### PROVIDED RECORDS
* * *

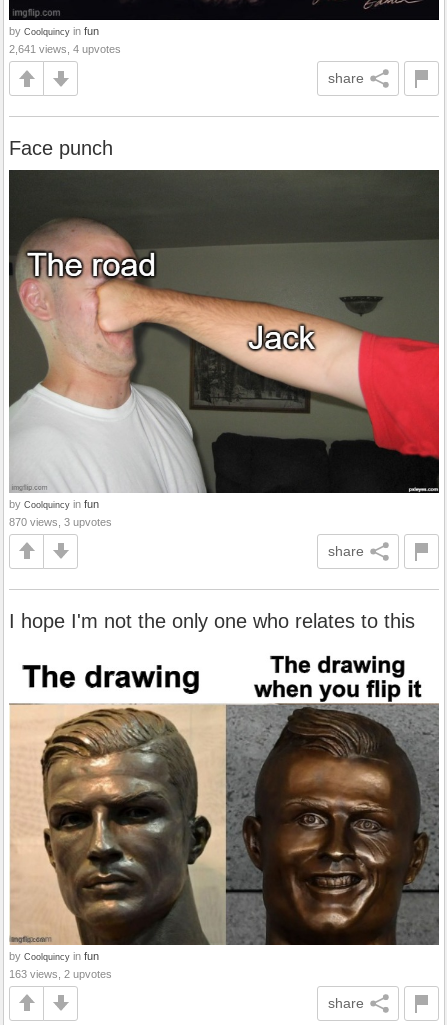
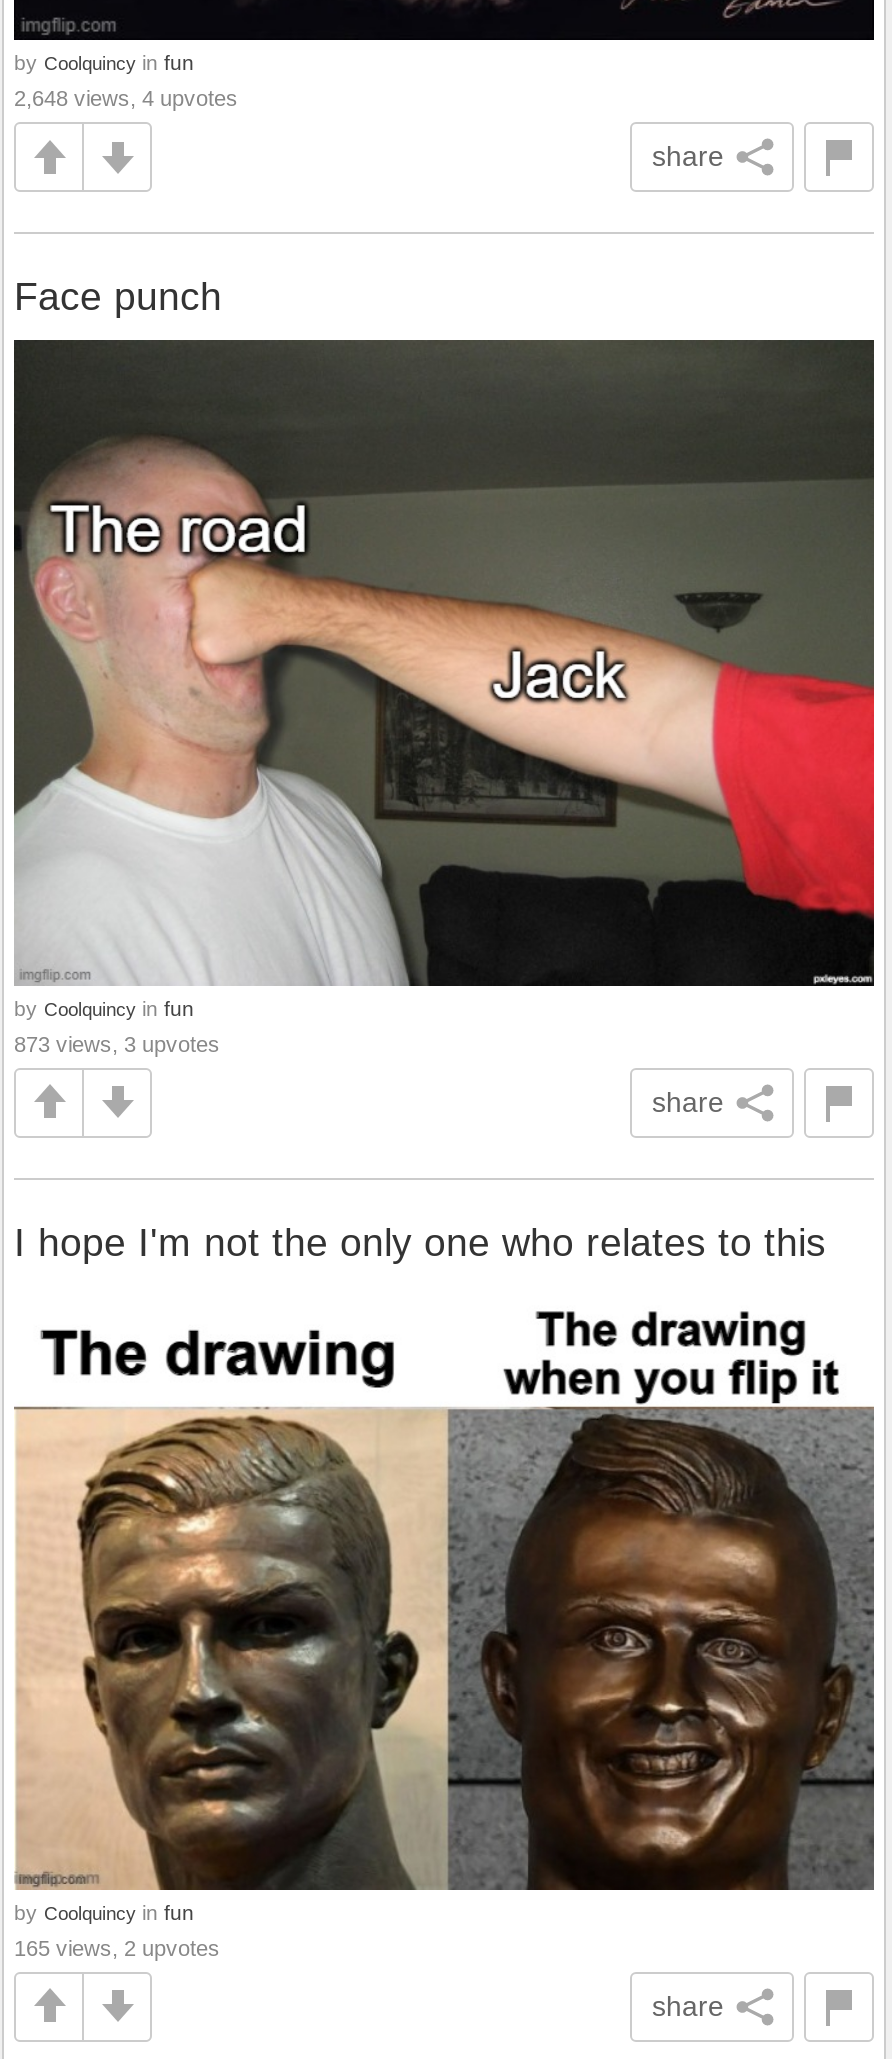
- 2,641 views, 4 upvotes
+ 2,648 views, 4 upvotes

- 870 views, 3 upvotes
+ 873 views, 3 upvotes

- 163 views, 2 upvotes
+ 165 views, 2 upvotes
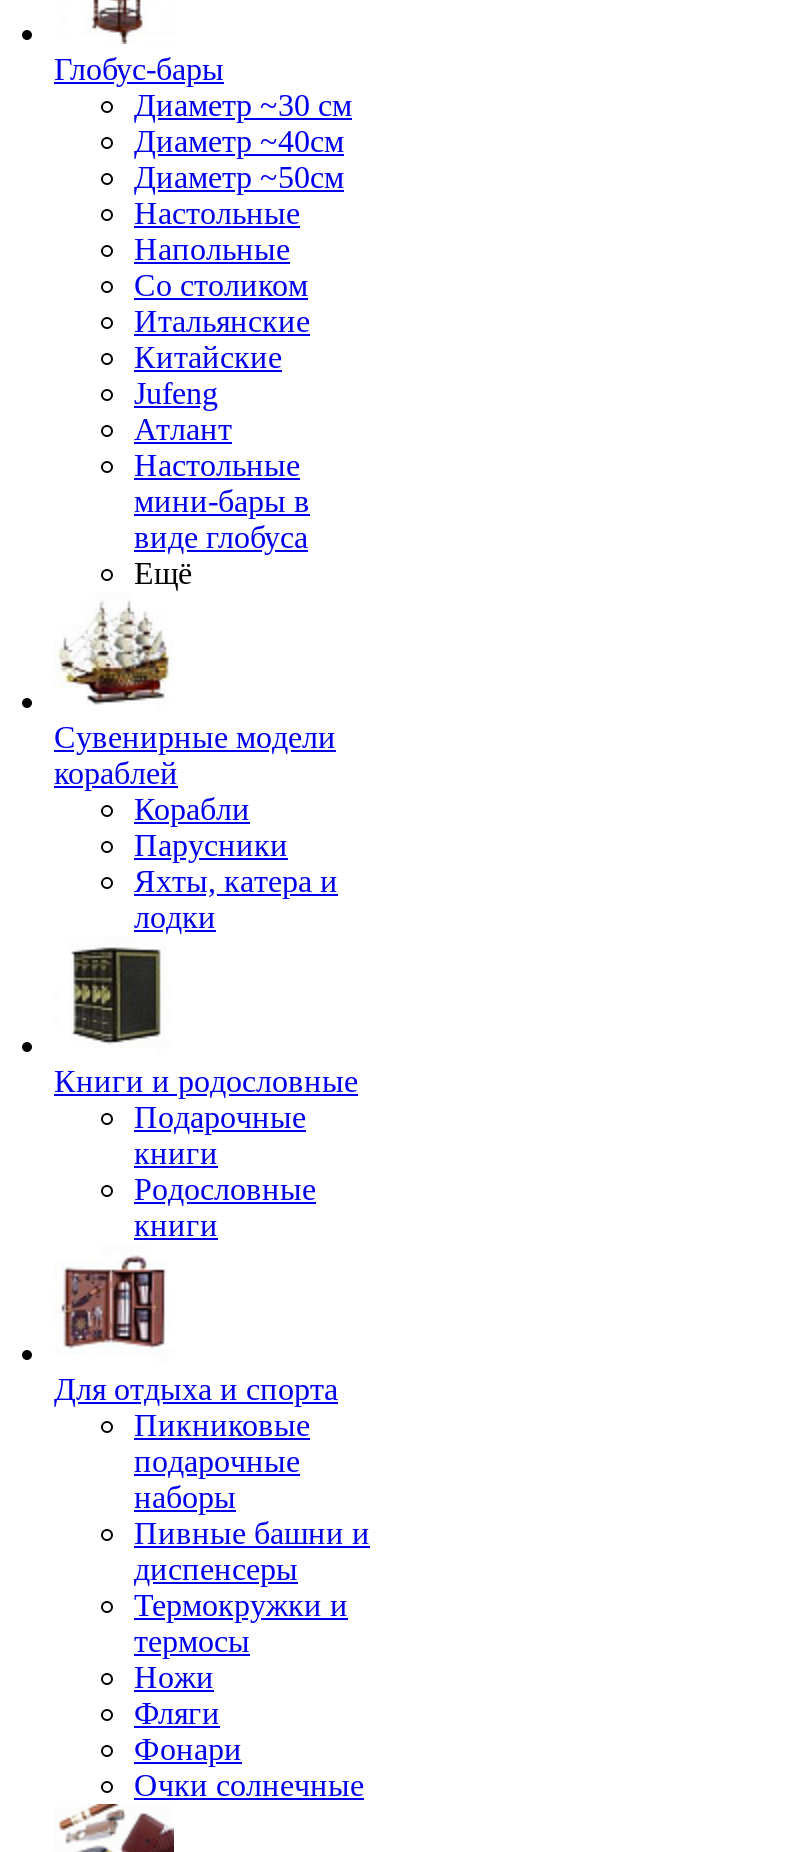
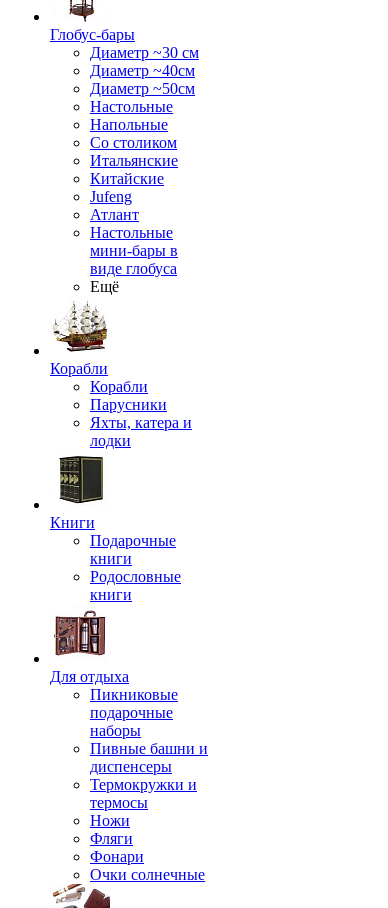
- Сувенирные модели
- кораблей
+ Корабли

- Книги и родословные
+ Книги

- Для отдыха и спорта
+ Для отдыха
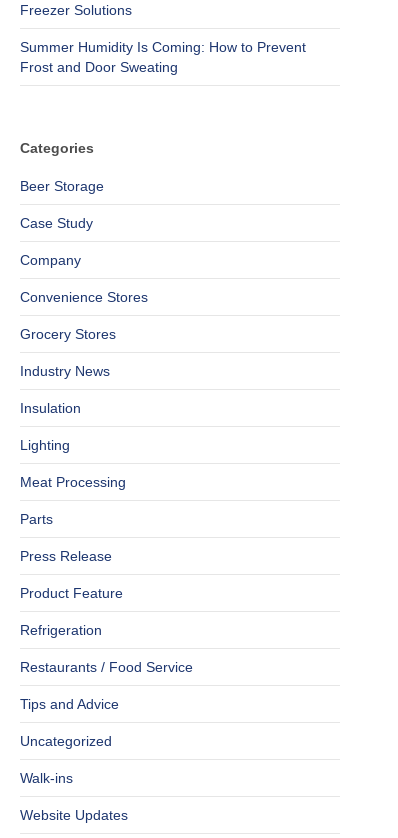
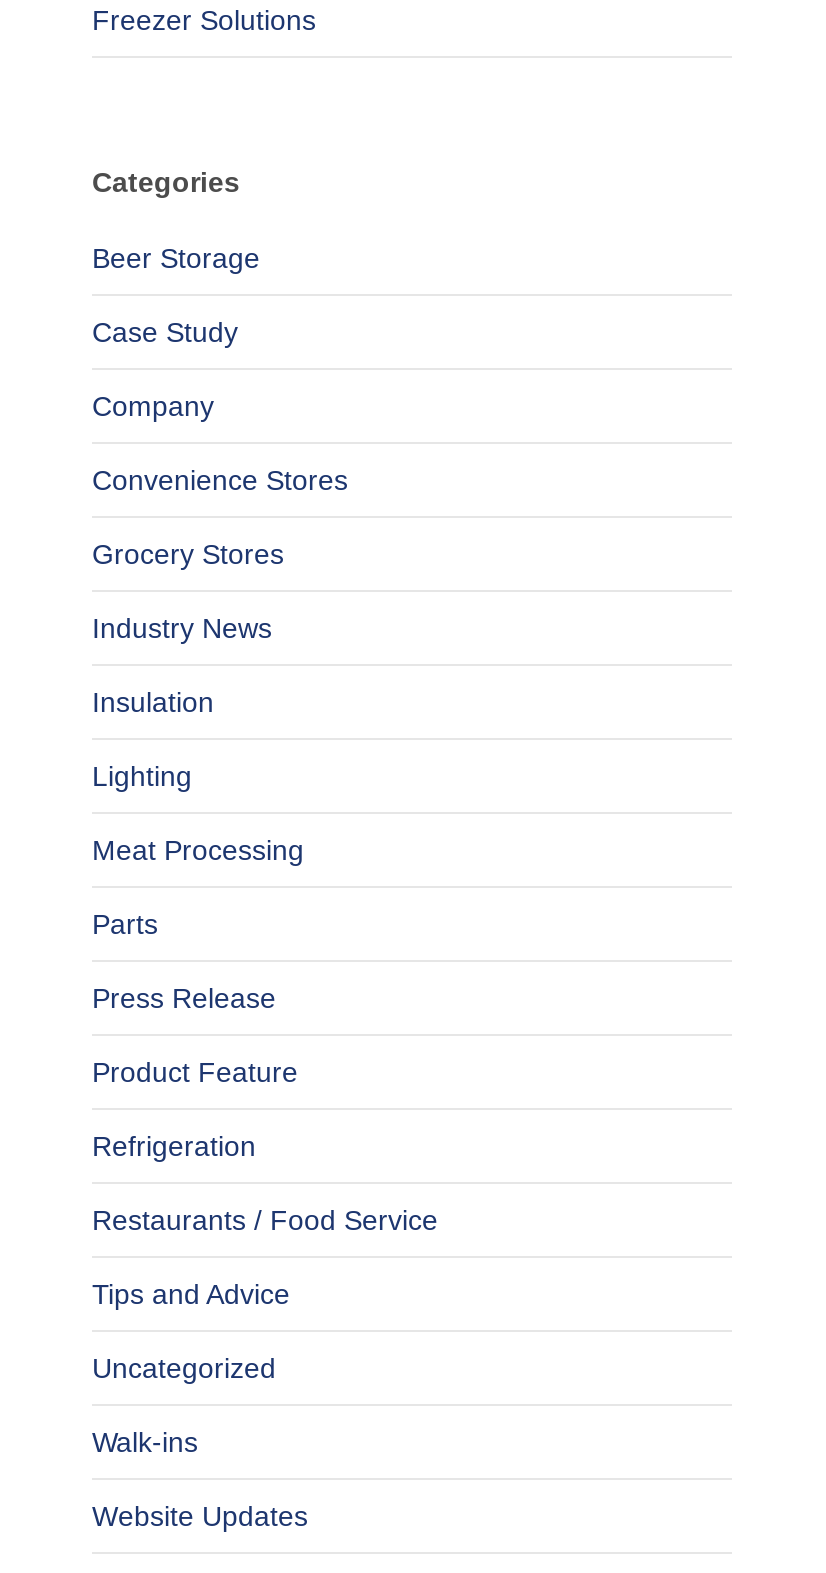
- Summer Humidity Is Coming: How to Prevent
- Frost and Door Sweating
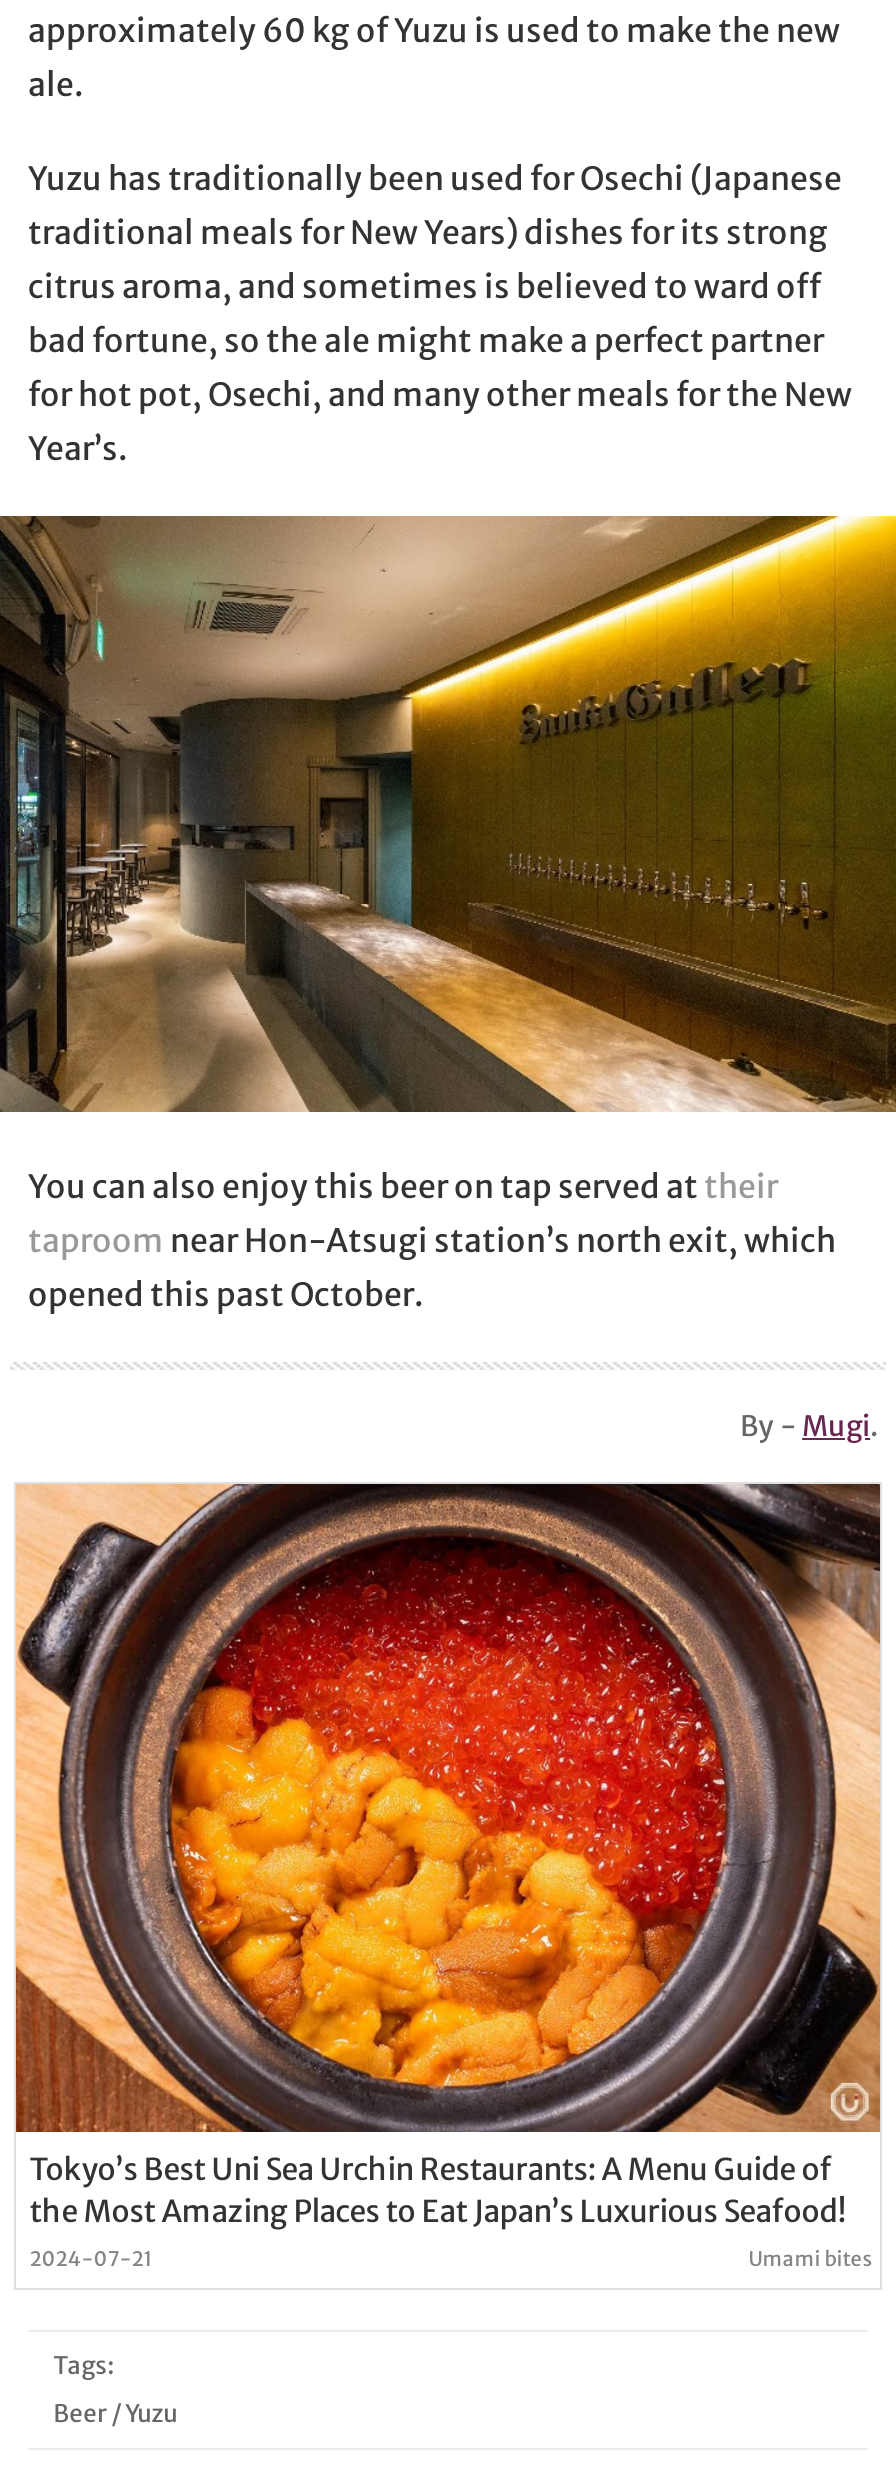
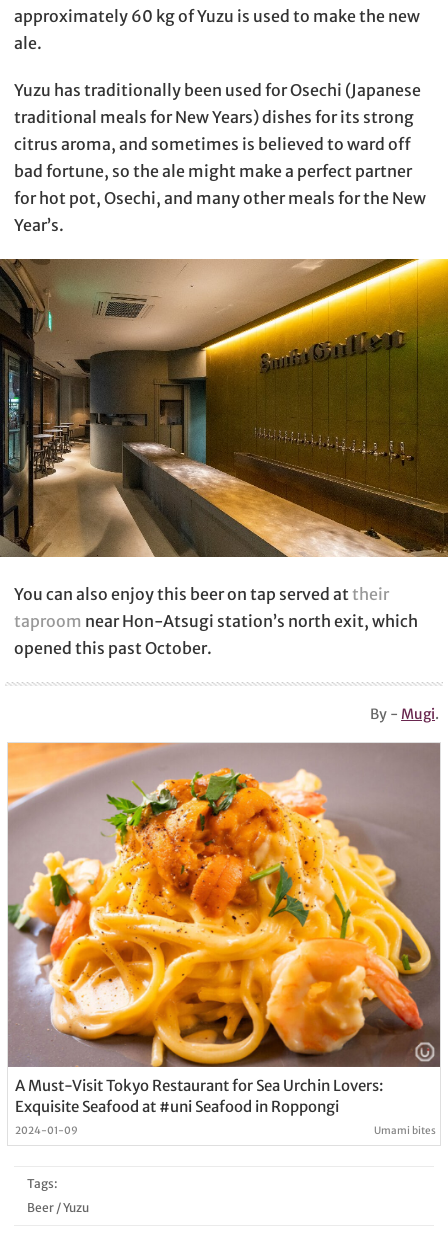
- [image]
- Tokyo’s Best Uni Sea Urchin Restaurants: A Menu Guide of
- the Most Amazing Places to Eat Japan’s Luxurious Seafood!
- 2024-07-21
+ [image]
+ A Must-Visit Tokyo Restaurant for Sea Urchin Lovers:
+ Exquisite Seafood at #uni Seafood in Roppongi
+ 2024-01-09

* * *

### TASK DIRECTIONS
If a line of the data above holds the string "Tokyo", count it, then state only the total.

### RESPONSE AREA
2